Mixture Model Fitting

I’m trying to fit a mixture model to data below.
data.R (55.0 KB)

This is what I’ve got so far. How can I improve even more? I’m not sure what to do on the left part of the plot. Any help is appreciated.

data {
  int <lower = 0> N;
  vector[N] y;
}

parameters {
  ordered[2] mu;
  real <lower = 0> sigma[2];
  real <lower = 0, upper = 1> theta;
}

model {
  sigma ~ normal(0, 0.5);
  mu[1] ~ normal(0, 2);
  mu[2] ~ normal(4, 1);
  
  mix_weight ~ beta(5, 5);

  for (i in 1:N) {
    target += log_mix(theta,
                      normal_lpdf(y[i] | mu[1], sigma[1]),
                      normal_lpdf(y[i] | mu[2], sigma[2]));
  }
}

Your data looks like it is truncated. Maybe modeling the truncation would improve the fit

  target += log_mix(theta,
         normal_lpdf(y[i] | mu[1], sigma[1]) - normal_lccdf(0| mu[1], sigma[1]),
         normal_lpdf(y[i] | mu[2], sigma[2]));
1 Like

Hey @xhackerz, welcome! To me your data doesn’t look Gaussian (normal).

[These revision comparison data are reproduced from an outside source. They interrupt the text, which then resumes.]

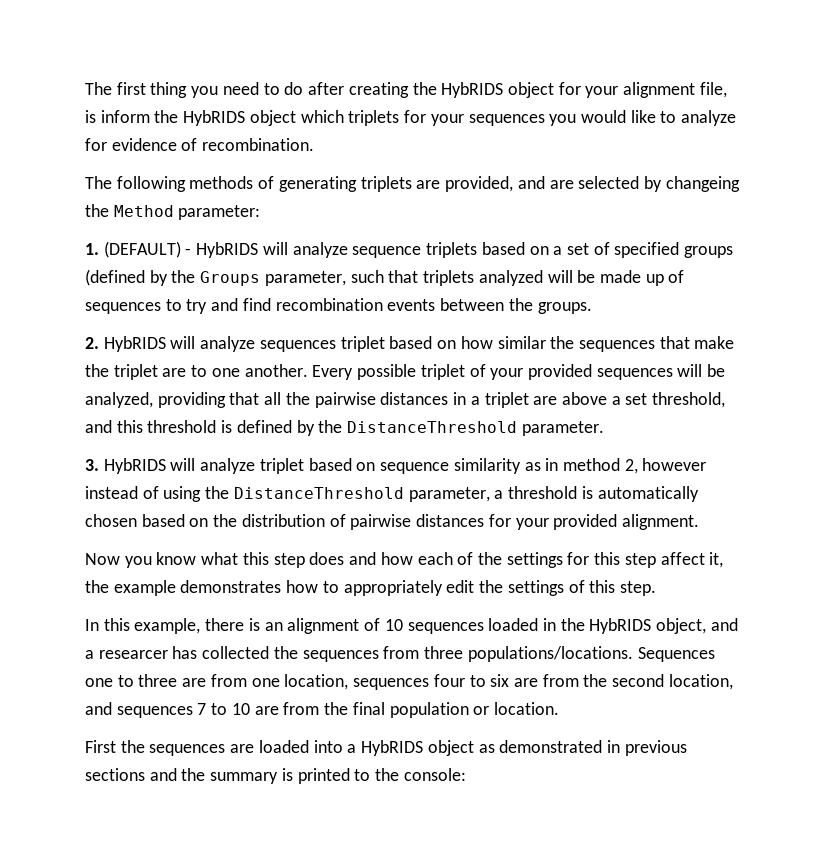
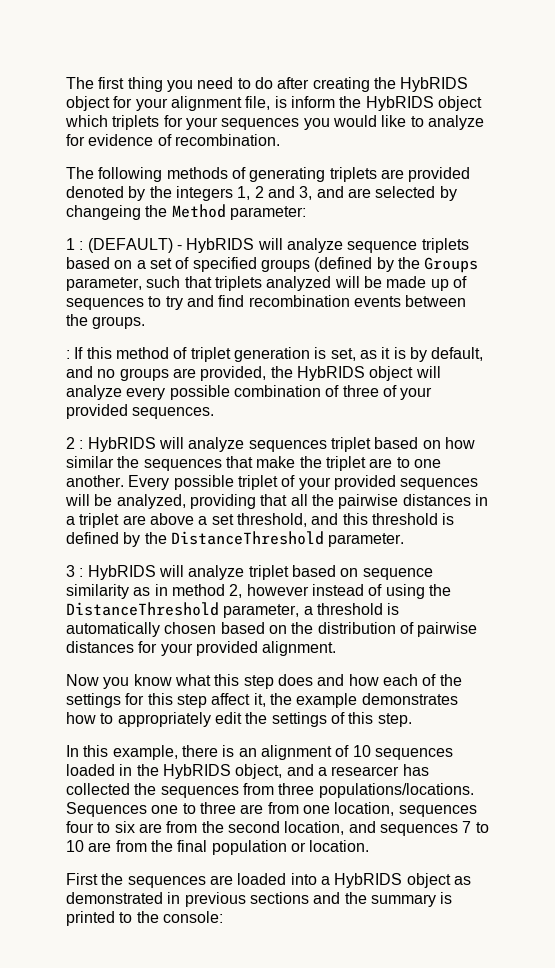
- The following methods of generating triplets are provided, and are selected by changeing the Method parameter:
+ The following methods of generating triplets are provided denoted by the integers 1, 2 and 3, and are selected by changeing the Method parameter:
- 1. (DEFAULT) - HybRIDS will analyze sequence triplets based on a set of specified groups (defined by the Groups parameter, such that triplets analyzed will be made up of sequences to try and find recombination events between the groups.
+ 1 : (DEFAULT) - HybRIDS will analyze sequence triplets based on a set of specified groups (defined by the Groups parameter, such that triplets analyzed will be made up of sequences to try and find recombination events between the groups.
- 2. HybRIDS will analyze sequences triplet based on how similar the sequences that make the triplet are to one another.
+ : If this method of triplet generation is set, as it is by default, and no groups are provided, the HybRIDS object will analyze every possible combination of three of your provided sequences.
+ 2 : HybRIDS will analyze sequences triplet based on how similar the sequences that make the triplet are to one another.
- 3. HybRIDS will analyze triplet based on sequence similarity as in method 2, however instead of using the DistanceThreshold parameter, a threshold is automatically chosen based on the distribution of pairwise distances for your provided alignment.
+ 3 : HybRIDS will analyze triplet based on sequence similarity as in method 2, however instead of using the DistanceThreshold parameter, a threshold is automatically chosen based on the distribution of pairwise distances for your provided alignment.

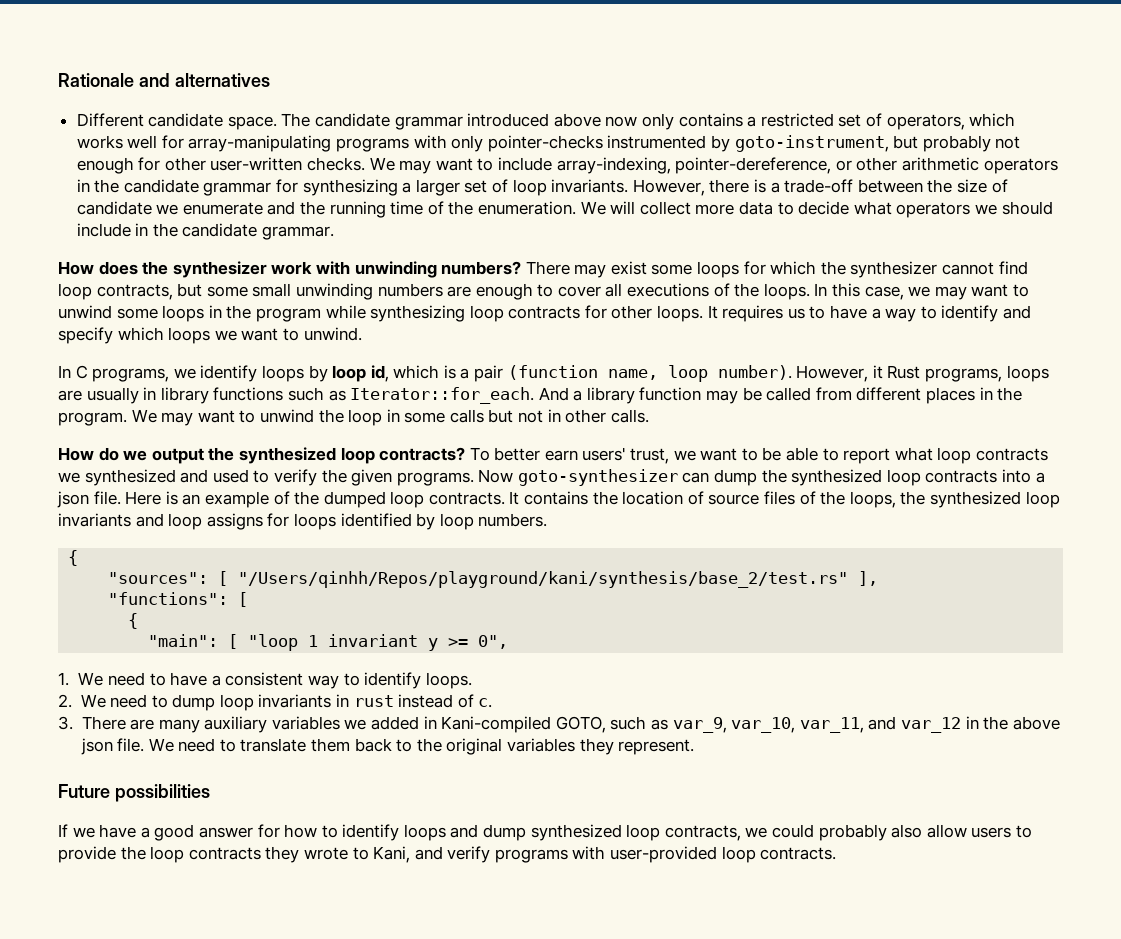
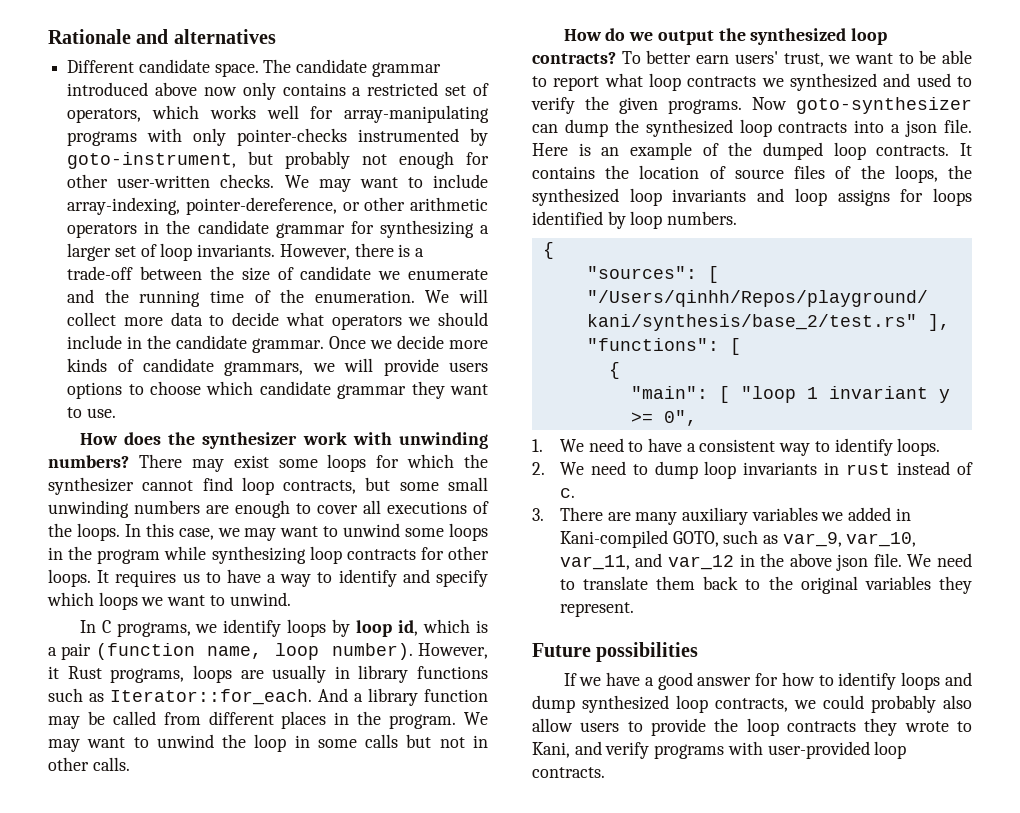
+ Once we decide more kinds of candidate grammars, we will provide users options to choose which candidate grammar they want to use.

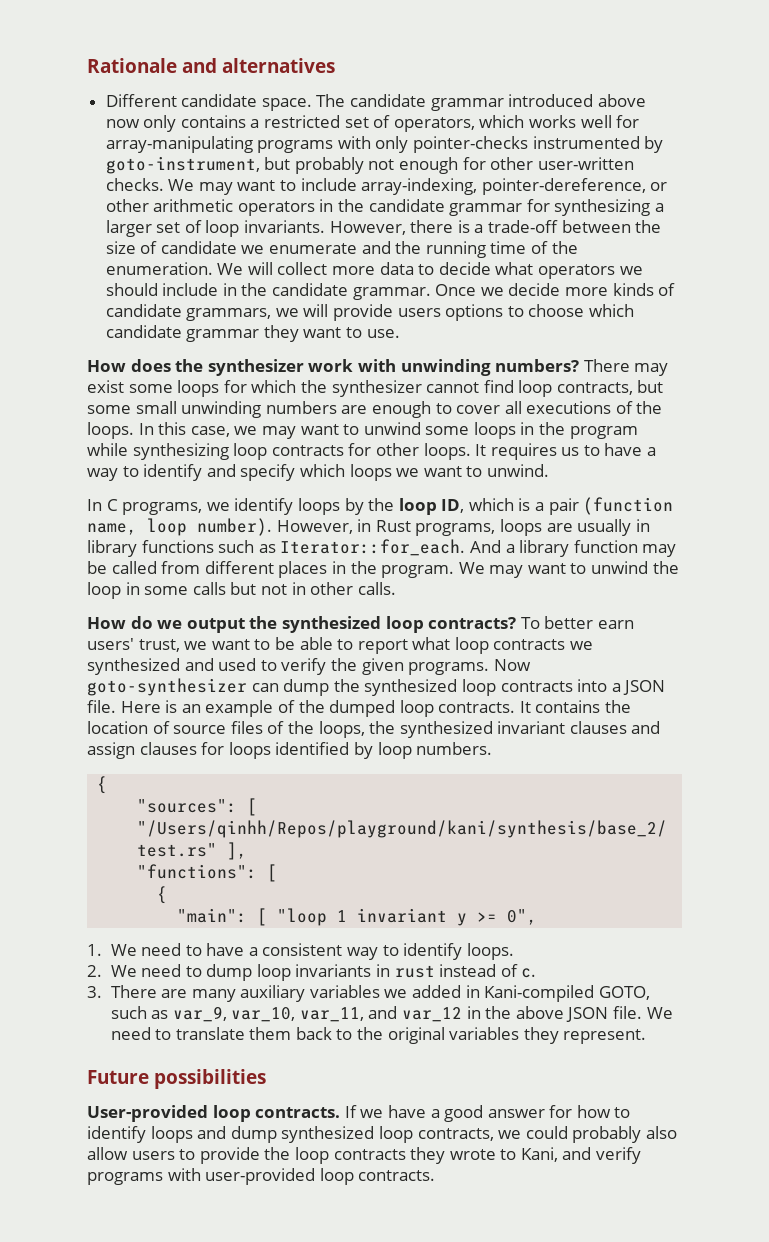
- In C programs, we identify loops by loop id, which is a pair (function name, loop number).
+ In C programs, we identify loops by the loop ID, which is a pair (function name, loop number).
- However, it Rust programs, loops are usually in library functions such as Iterator::for_each.
+ However, in Rust programs, loops are usually in library functions such as Iterator::for_each.
- Now goto-synthesizer can dump the synthesized loop contracts into a json file.
+ Now goto-synthesizer can dump the synthesized loop contracts into a JSON file.
- It contains the location of source files of the loops, the synthesized loop invariants and loop assigns for loops identified by loop numbers.
+ It contains the location of source files of the loops, the synthesized invariant clauses and assign clauses for loops identified by loop numbers.
- 3. There are many auxiliary variables we added in Kani-compiled GOTO, such as var_9, var_10, var_11, and var_12 in the above json file.
+ 3. There are many auxiliary variables we added in Kani-compiled GOTO, such as var_9, var_10, var_11, and var_12 in the above JSON file.
+ User-provided loop contracts.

First thing I notice is that your data is positive only; and that it looks spiky on the left. Also, I guess mix_weight is suppose to be theta.

Try a mixture of gamma distributions instead. If you have a look at the wikipedia article, it looks to me like you can reparameterise a gamma to use mean and variance, so then you can use your ordering trick like you did with the normals. E.g.

\mu=\frac{\alpha}{\beta}, \sigma=\frac{\alpha}{\beta^2}, so \beta=\frac{\mu}{\sigma},\alpha=\frac{\mu^2}{\sigma}

If youre luckly a mixture of 3 gamma’s may also account for that big spike you see on the left too. Here’s a 2 component mixture example to get you started. I haven’t run it but it’s something.

data {
  int <lower = 0> N;
  vector[N] y;
}

parameters {
  positive_ordered[2] mu;
  vector<lower=0>[2] sigma;
  vector<lower=0, upper=1> theta;
}

transformed parameters {
  vector<lower=0>[2] alpha= mu .* mu ./ sigma;
  vector<lower=0>[2] beta= mu ./ sigma;
}

model {
  sigma ~ normal(0, 1000);
  mu ~ normal(0, 1000);
  for (i in 1:N) {
    target += log_mix(theta,
                      gamma_lpdf(y[i] | alpha[1], beta[1]),
                      gamma_lpdf(y[i] | alpha[2], beta[2]));
  }
}

Forgive any mistakes; I wrote this super quickly. Hope it helps.

2 Likes

Yeah, it could be a gamma instead of a truncated normal.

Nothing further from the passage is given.